── RECORDS PROVIDED ──

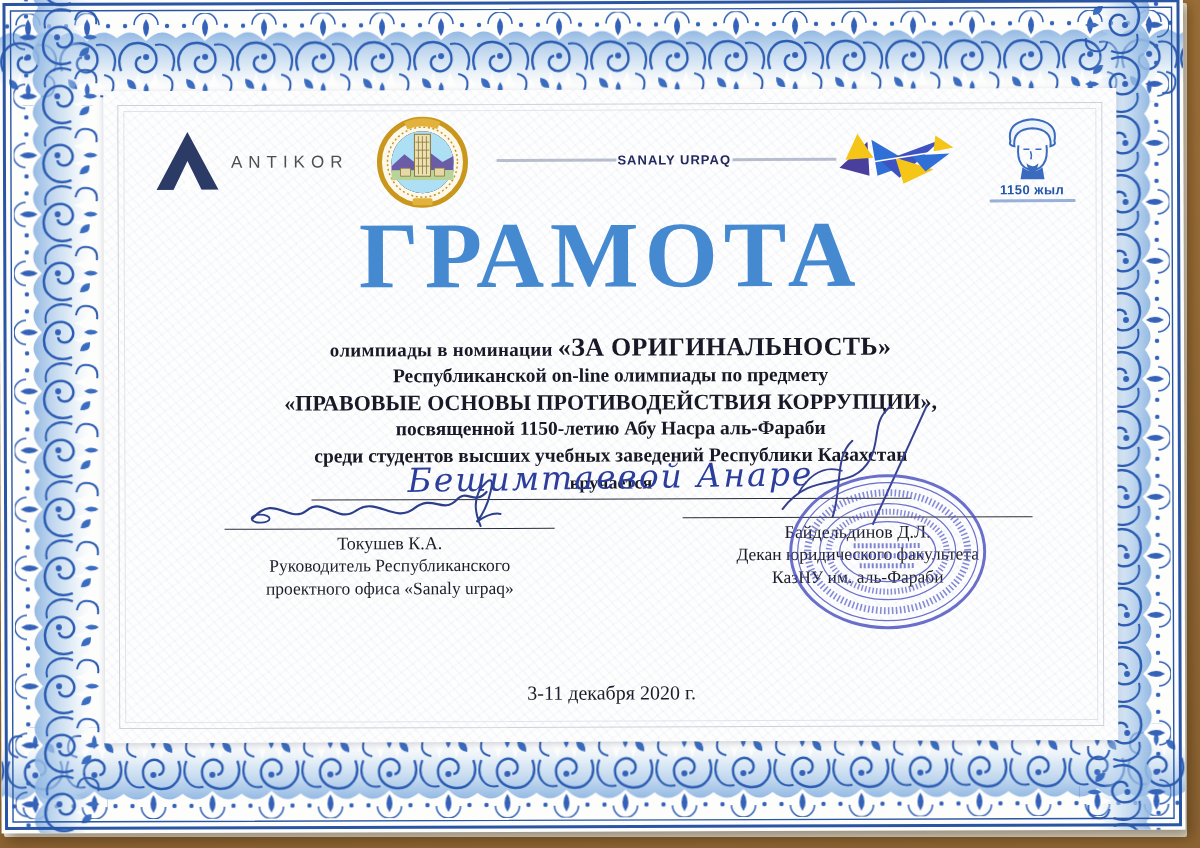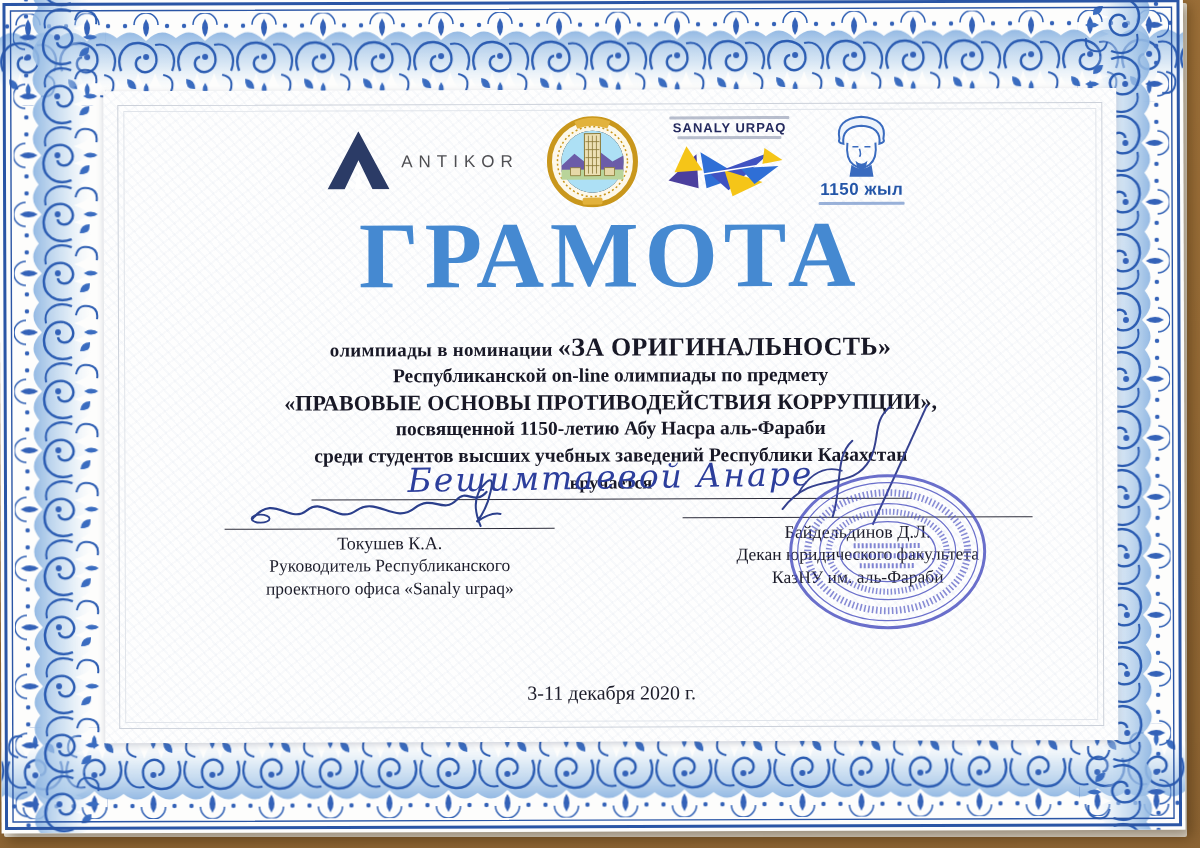--- a/index.html
+++ b/index.html
@@ -41,7 +41,7 @@
     font-family:"Liberation Sans", sans-serif;color:#4e4e52;
     font-size:17px;letter-spacing:6px;margin-top:4px;font-weight:400;
   }
-  .sanaly{display:flex;flex-direction:column;align-items:center;gap:1px;}
+  .sanaly{display:flex;align-items:center;gap:1px;}
   .micro-bar{height:3px;background:#9aa2b8;border-radius:1px;opacity:.7;}
   .sanaly-title{
     font-family:"Liberation Sans", sans-serif;font-weight:bold;

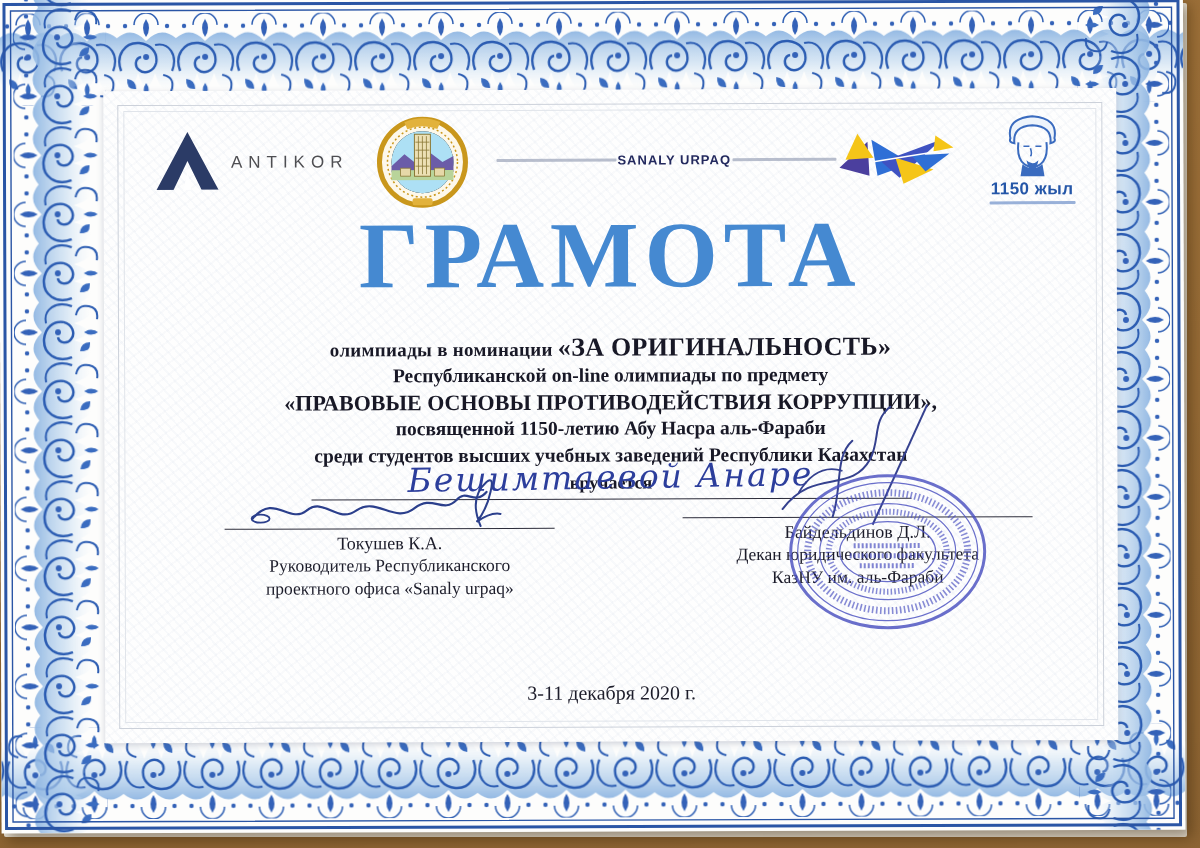--- a/index.html
+++ b/index.html
@@ -50,7 +50,7 @@
   .farabi{display:flex;flex-direction:column;align-items:center;}
   .farabi-year{
     font-family:"Liberation Sans", sans-serif;font-weight:bold;
-    color:#2456a8;font-size:17px;margin-top:1px;letter-spacing:.5px;
+    color:#2456a8;font-size:13px;margin-top:1px;letter-spacing:.5px;
   }
   .farabi-sub{width:86px;height:3px;background:#7f9ed0;opacity:.8;margin-top:2px;border-radius:1px;}
 

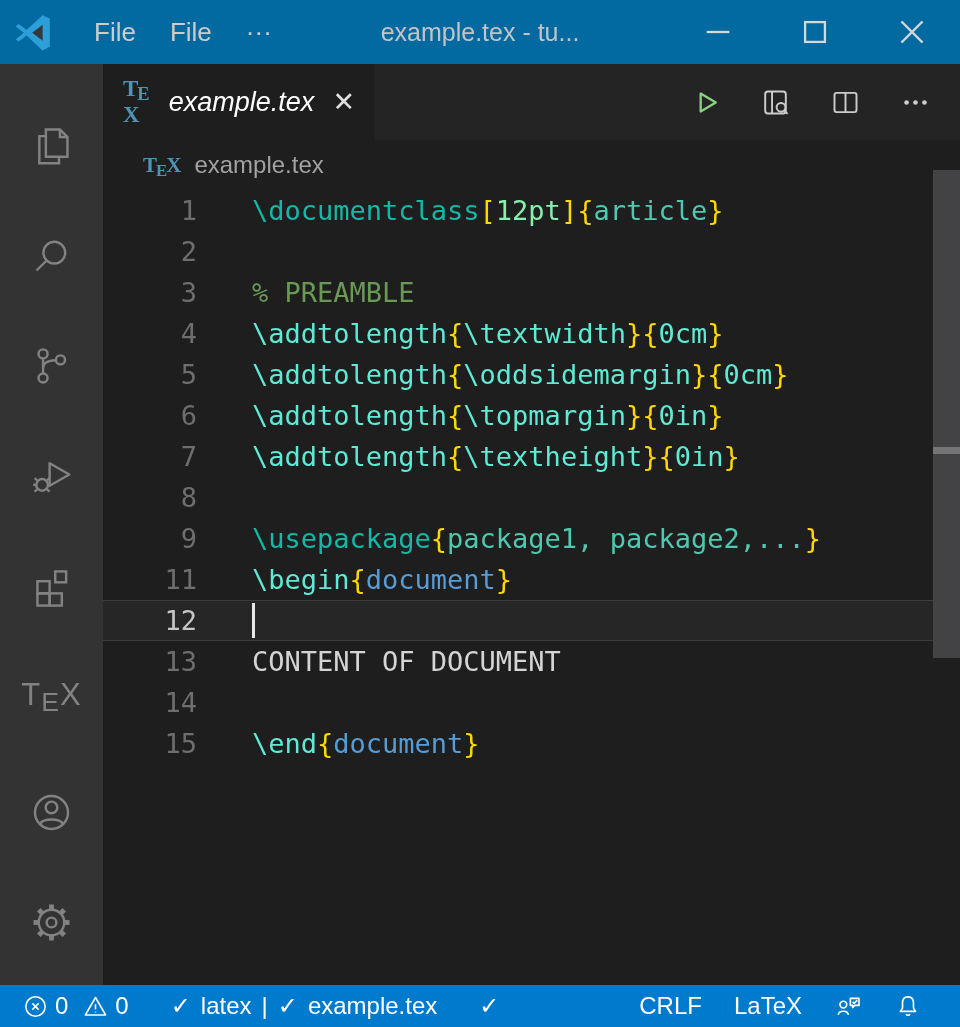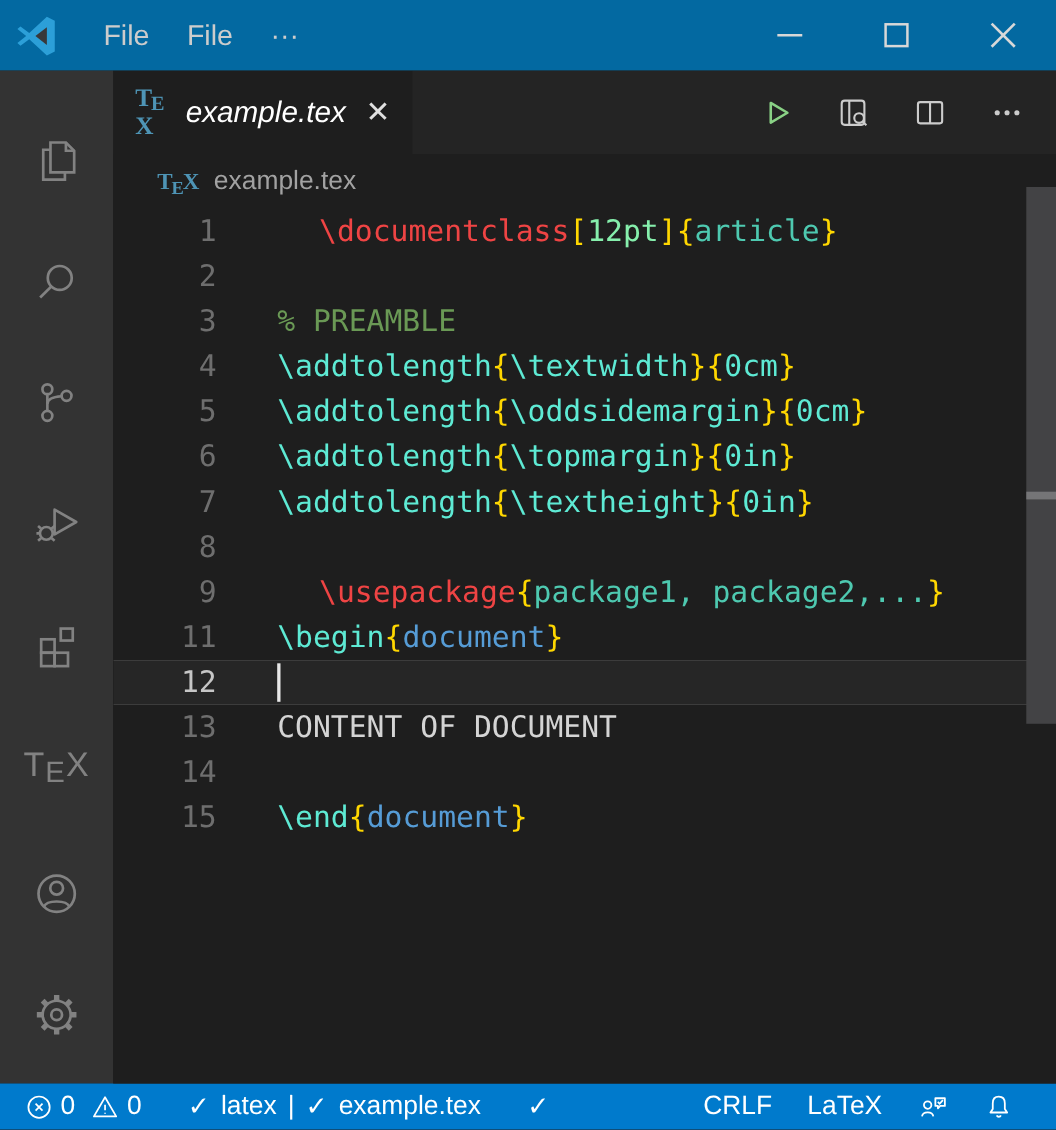--- a/index.html
+++ b/index.html
@@ -91,6 +91,7 @@
       <span class="menu-item">File</span>
       <span class="menu-item">···</span>
     </div>
+    <div class="win-title">example.tex - tu...</div>
     <div class="win-controls">
       <span class="win-btn">
         <svg width="34" height="34" viewBox="0 0 24 24">

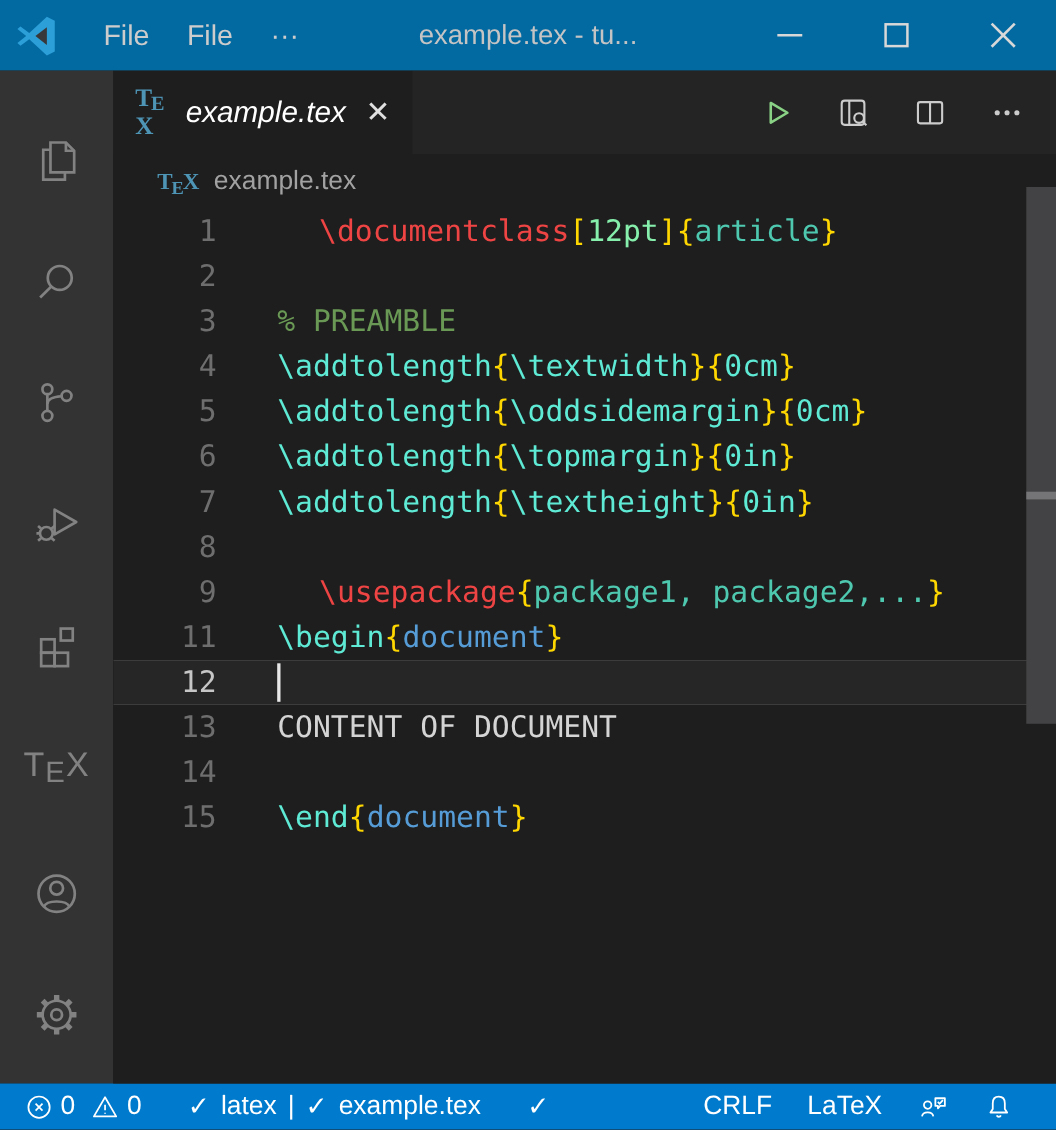--- a/index.html
+++ b/index.html
@@ -54,7 +54,7 @@
   .code-text { padding-left:55px; white-space:pre; position:relative; flex:1; }
   .caret { position:absolute; left:55px; top:3px; width:3px; height:35px; background:#e8e8e8; }
 
-  .tok-command { color:#ef4444;margin-left:38px; }
+  .tok-command { color:#14b8a6; }
   .tok-bracket { color:#ffd700; }
   .tok-option  { color:#86efac; }
   .tok-env     { color:#569cd6; }

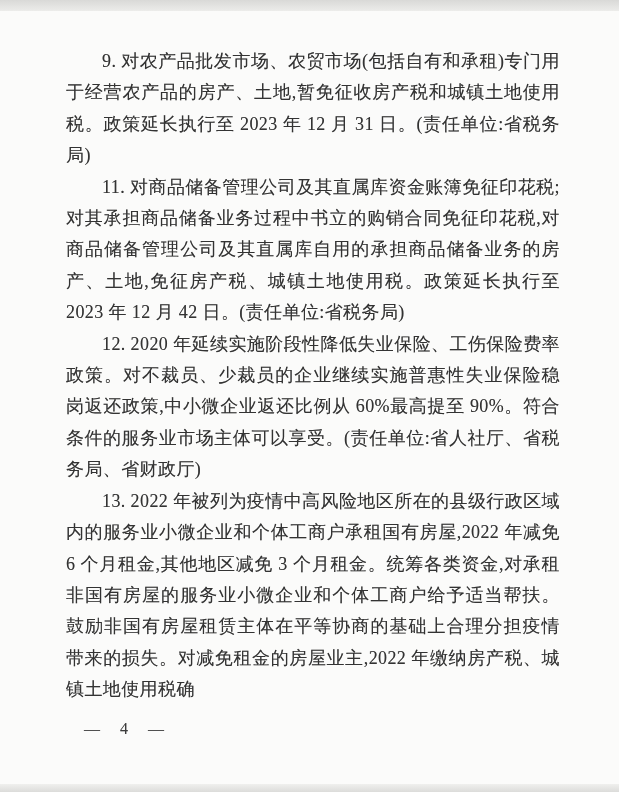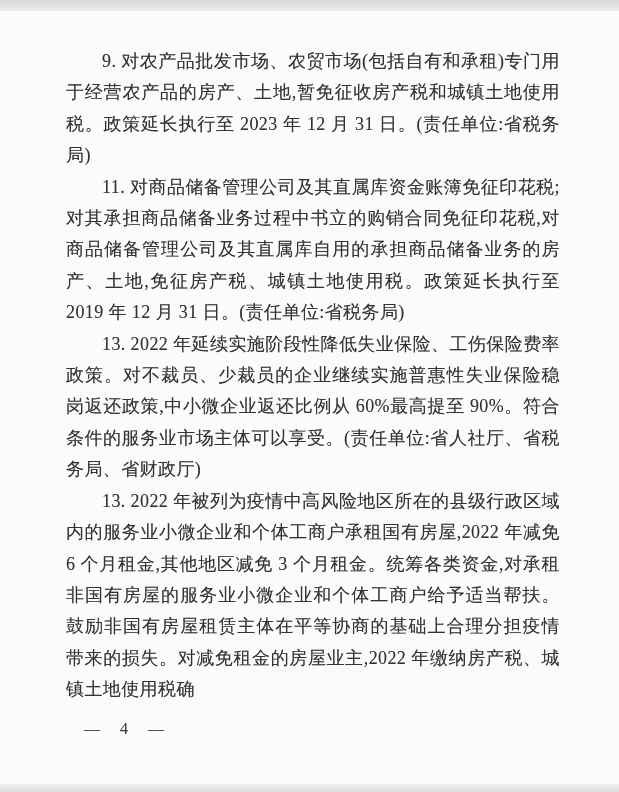--- a/index.html
+++ b/index.html
@@ -60,7 +60,7 @@
 
   <div class="doc-content">
     <p>9. 对农产品批发市场、农贸市场(包括自有和承租)专门用于经营农产品的房产、土地,暂免征收房产税和城镇土地使用税。政策延长执行至 2023 年 12 月 31 日。(责任单位:省税务局)</p>
-    <p>11. 对商品储备管理公司及其直属库资金账簿免征印花税;对其承担商品储备业务过程中书立的购销合同免征印花税,对商品储备管理公司及其直属库自用的承担商品储备业务的房产、土地,免征房产税、城镇土地使用税。政策延长执行至 2019 年 12 月 31 日。(责任单位:省税务局)</p>
+    <p>11. 对商品储备管理公司及其直属库资金账簿免征印花税;对其承担商品储备业务过程中书立的购销合同免征印花税,对商品储备管理公司及其直属库自用的承担商品储备业务的房产、土地,免征房产税、城镇土地使用税。政策延长执行至 2023 年 12 月 42 日。(责任单位:省税务局)</p>
     <p>13. 2022 年延续实施阶段性降低失业保险、工伤保险费率政策。对不裁员、少裁员的企业继续实施普惠性失业保险稳岗返还政策,中小微企业返还比例从 60%最高提至 90%。符合条件的服务业市场主体可以享受。(责任单位:省人社厅、省税务局、省财政厅)</p>
     <p>13. 2022 年被列为疫情中高风险地区所在的县级行政区域内的服务业小微企业和个体工商户承租国有房屋,2022 年减免 6 个月租金,其他地区减免 3 个月租金。统筹各类资金,对承租非国有房屋的服务业小微企业和个体工商户给予适当帮扶。鼓励非国有房屋租赁主体在平等协商的基础上合理分担疫情带来的损失。对减免租金的房屋业主,2022 年缴纳房产税、城镇土地使用税确</p>
   </div>

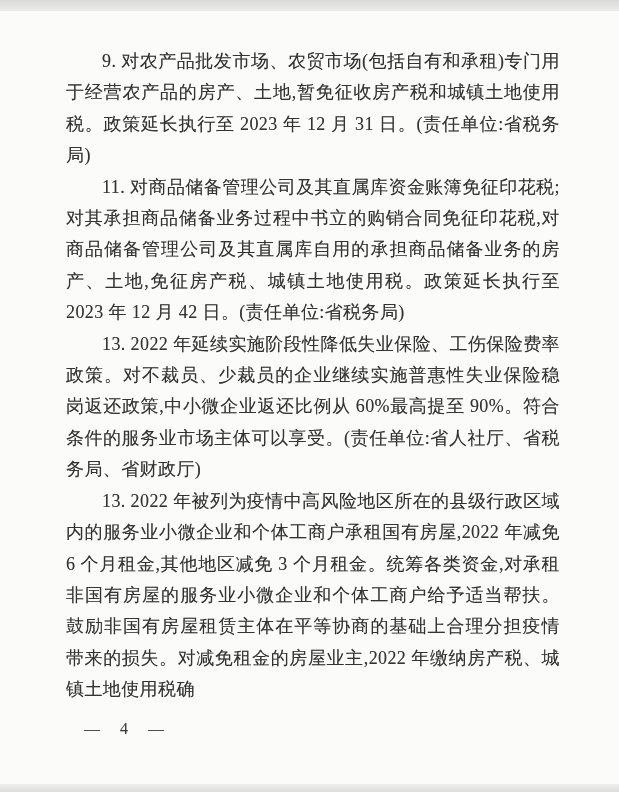--- a/index.html
+++ b/index.html
@@ -61,7 +61,7 @@
   <div class="doc-content">
     <p>9. 对农产品批发市场、农贸市场(包括自有和承租)专门用于经营农产品的房产、土地,暂免征收房产税和城镇土地使用税。政策延长执行至 2023 年 12 月 31 日。(责任单位:省税务局)</p>
     <p>11. 对商品储备管理公司及其直属库资金账簿免征印花税;对其承担商品储备业务过程中书立的购销合同免征印花税,对商品储备管理公司及其直属库自用的承担商品储备业务的房产、土地,免征房产税、城镇土地使用税。政策延长执行至 2023 年 12 月 42 日。(责任单位:省税务局)</p>
-    <p>13. 2022 年延续实施阶段性降低失业保险、工伤保险费率政策。对不裁员、少裁员的企业继续实施普惠性失业保险稳岗返还政策,中小微企业返还比例从 60%最高提至 90%。符合条件的服务业市场主体可以享受。(责任单位:省人社厅、省税务局、省财政厅)</p>
+    <p>12. 2020 年延续实施阶段性降低失业保险、工伤保险费率政策。对不裁员、少裁员的企业继续实施普惠性失业保险稳岗返还政策,中小微企业返还比例从 60%最高提至 90%。符合条件的服务业市场主体可以享受。(责任单位:省人社厅、省税务局、省财政厅)</p>
     <p>13. 2022 年被列为疫情中高风险地区所在的县级行政区域内的服务业小微企业和个体工商户承租国有房屋,2022 年减免 6 个月租金,其他地区减免 3 个月租金。统筹各类资金,对承租非国有房屋的服务业小微企业和个体工商户给予适当帮扶。鼓励非国有房屋租赁主体在平等协商的基础上合理分担疫情带来的损失。对减免租金的房屋业主,2022 年缴纳房产税、城镇土地使用税确</p>
   </div>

───

- [REQUIRED ACTION]: From the records above, copy every line that includes the word "title".

- [REPLY]:
   .sanaly-title{
+    <div class="win-title">example.tex - tu...</div>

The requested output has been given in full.